HOW TO COMPLETE THIS TASK -
Below are some entries; state how many of their lines include the word "margin" and give no more than that number.

Code change snippets
========
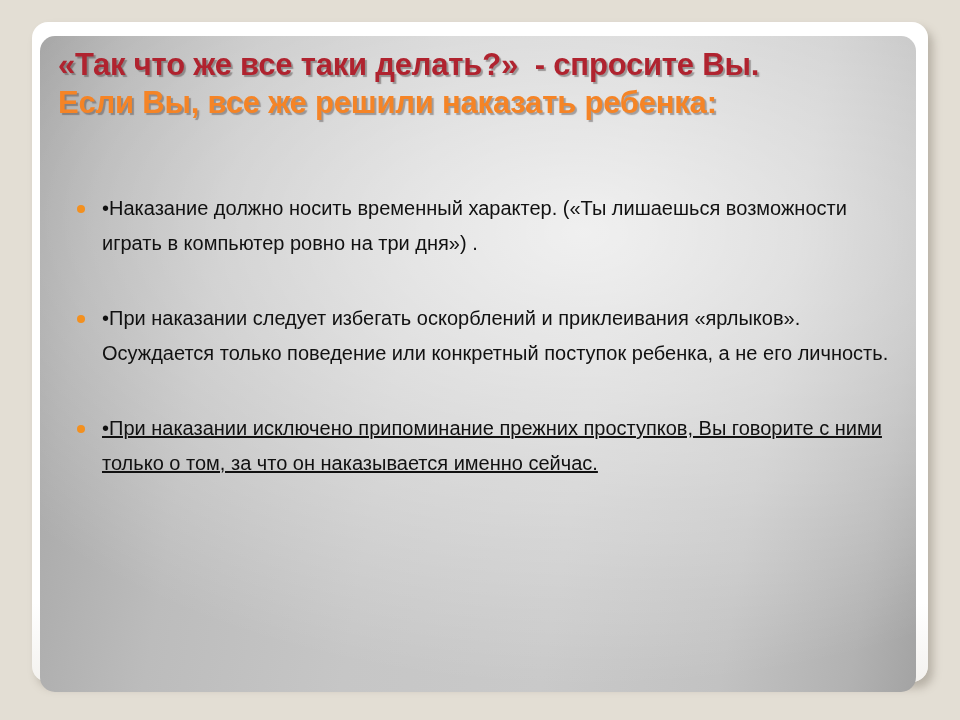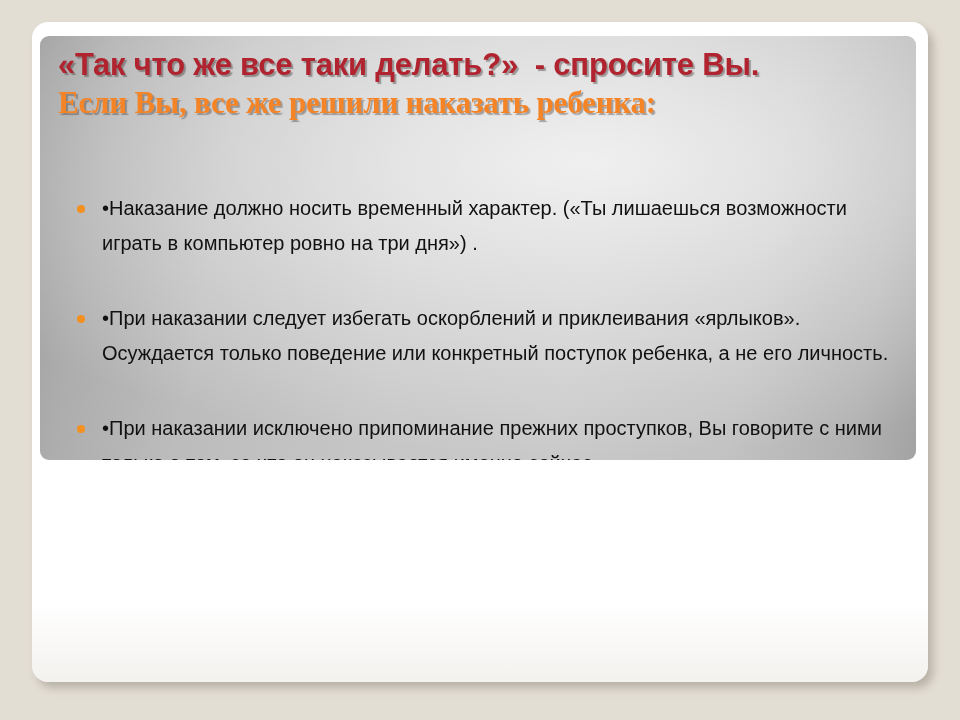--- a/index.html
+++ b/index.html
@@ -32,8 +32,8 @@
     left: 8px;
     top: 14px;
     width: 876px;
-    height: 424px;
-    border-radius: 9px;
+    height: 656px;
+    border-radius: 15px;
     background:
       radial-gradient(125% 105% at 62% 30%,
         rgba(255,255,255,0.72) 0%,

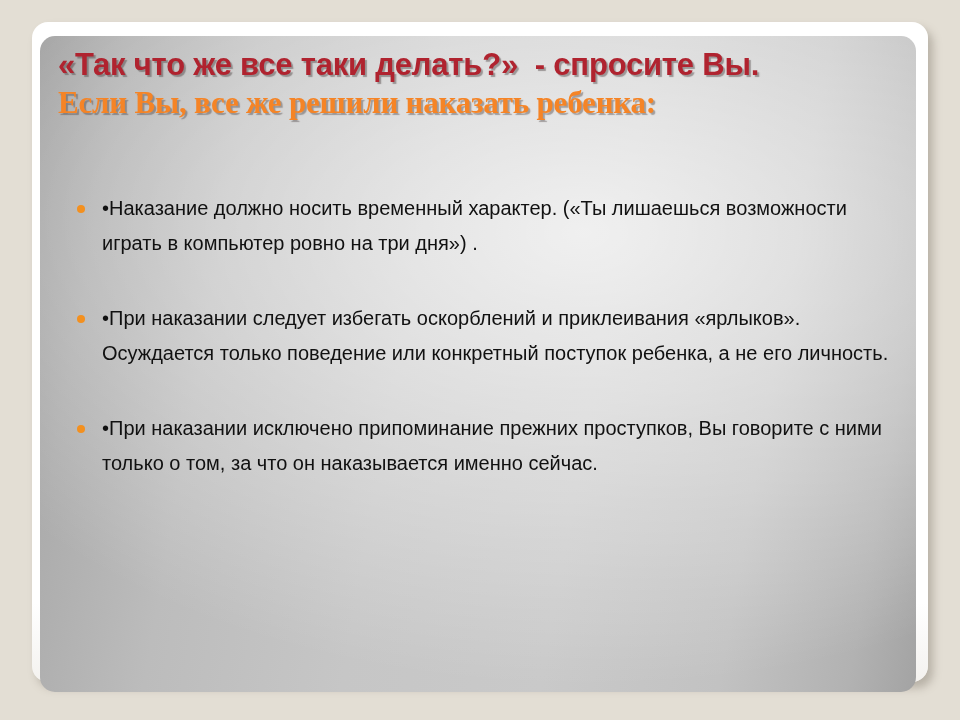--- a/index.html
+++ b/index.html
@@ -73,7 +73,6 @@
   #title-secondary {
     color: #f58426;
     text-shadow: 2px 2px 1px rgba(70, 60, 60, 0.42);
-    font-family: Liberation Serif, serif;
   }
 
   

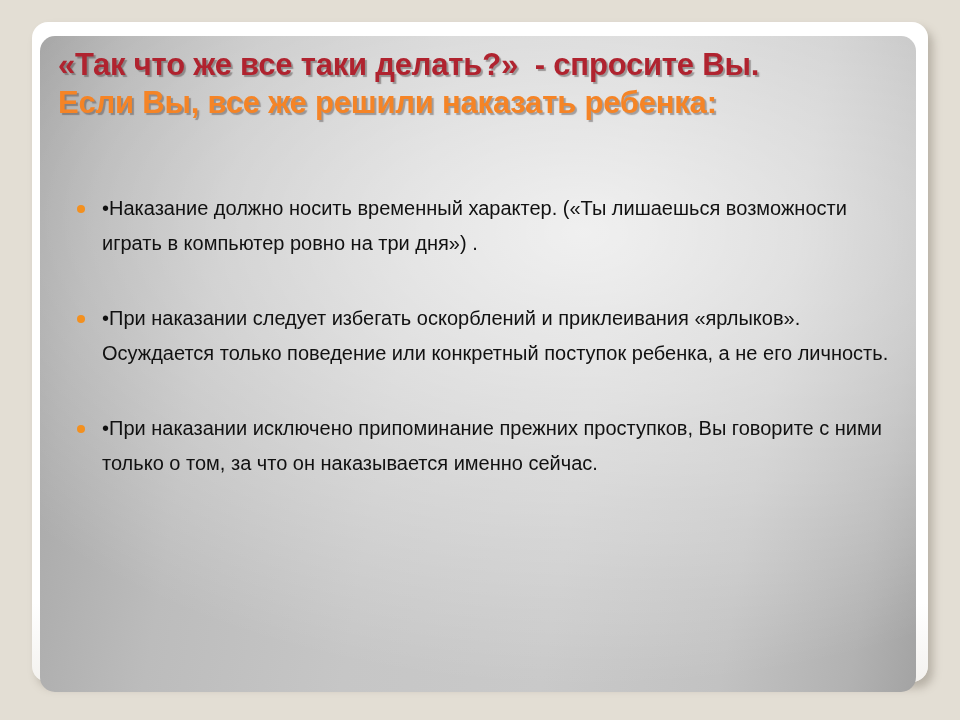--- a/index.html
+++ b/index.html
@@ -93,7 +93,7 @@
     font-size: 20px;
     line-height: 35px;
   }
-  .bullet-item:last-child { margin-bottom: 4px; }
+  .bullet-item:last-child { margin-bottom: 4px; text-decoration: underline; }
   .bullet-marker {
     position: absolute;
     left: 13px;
========
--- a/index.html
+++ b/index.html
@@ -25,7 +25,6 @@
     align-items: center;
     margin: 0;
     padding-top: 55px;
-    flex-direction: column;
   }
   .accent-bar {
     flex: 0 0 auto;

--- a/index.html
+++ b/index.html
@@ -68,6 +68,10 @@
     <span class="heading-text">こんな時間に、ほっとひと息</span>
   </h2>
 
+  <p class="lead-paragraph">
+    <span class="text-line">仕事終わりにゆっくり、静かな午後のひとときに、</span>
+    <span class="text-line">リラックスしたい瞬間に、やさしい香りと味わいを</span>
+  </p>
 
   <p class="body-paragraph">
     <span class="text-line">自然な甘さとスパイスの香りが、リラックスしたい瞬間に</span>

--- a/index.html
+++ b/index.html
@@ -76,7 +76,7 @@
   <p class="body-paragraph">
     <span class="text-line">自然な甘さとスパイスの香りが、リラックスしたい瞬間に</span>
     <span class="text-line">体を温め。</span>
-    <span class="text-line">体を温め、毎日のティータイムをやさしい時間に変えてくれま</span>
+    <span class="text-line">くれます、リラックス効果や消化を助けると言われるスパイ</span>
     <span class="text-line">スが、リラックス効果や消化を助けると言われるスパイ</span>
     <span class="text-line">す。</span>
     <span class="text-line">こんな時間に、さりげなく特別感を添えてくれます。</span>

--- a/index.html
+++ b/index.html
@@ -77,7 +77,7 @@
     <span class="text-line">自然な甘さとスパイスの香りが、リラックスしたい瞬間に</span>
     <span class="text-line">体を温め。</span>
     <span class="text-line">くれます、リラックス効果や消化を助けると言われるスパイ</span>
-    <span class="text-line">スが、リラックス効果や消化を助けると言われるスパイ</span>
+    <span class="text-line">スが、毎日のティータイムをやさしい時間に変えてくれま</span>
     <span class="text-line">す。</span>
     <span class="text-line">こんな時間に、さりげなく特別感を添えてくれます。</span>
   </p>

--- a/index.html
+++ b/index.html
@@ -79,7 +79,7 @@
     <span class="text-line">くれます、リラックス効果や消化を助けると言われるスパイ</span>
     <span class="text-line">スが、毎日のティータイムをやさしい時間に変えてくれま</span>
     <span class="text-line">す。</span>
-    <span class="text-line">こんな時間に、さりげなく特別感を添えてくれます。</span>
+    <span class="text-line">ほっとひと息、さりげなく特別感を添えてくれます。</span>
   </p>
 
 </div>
========
RESPONSE TO THIS EXERCISE -
3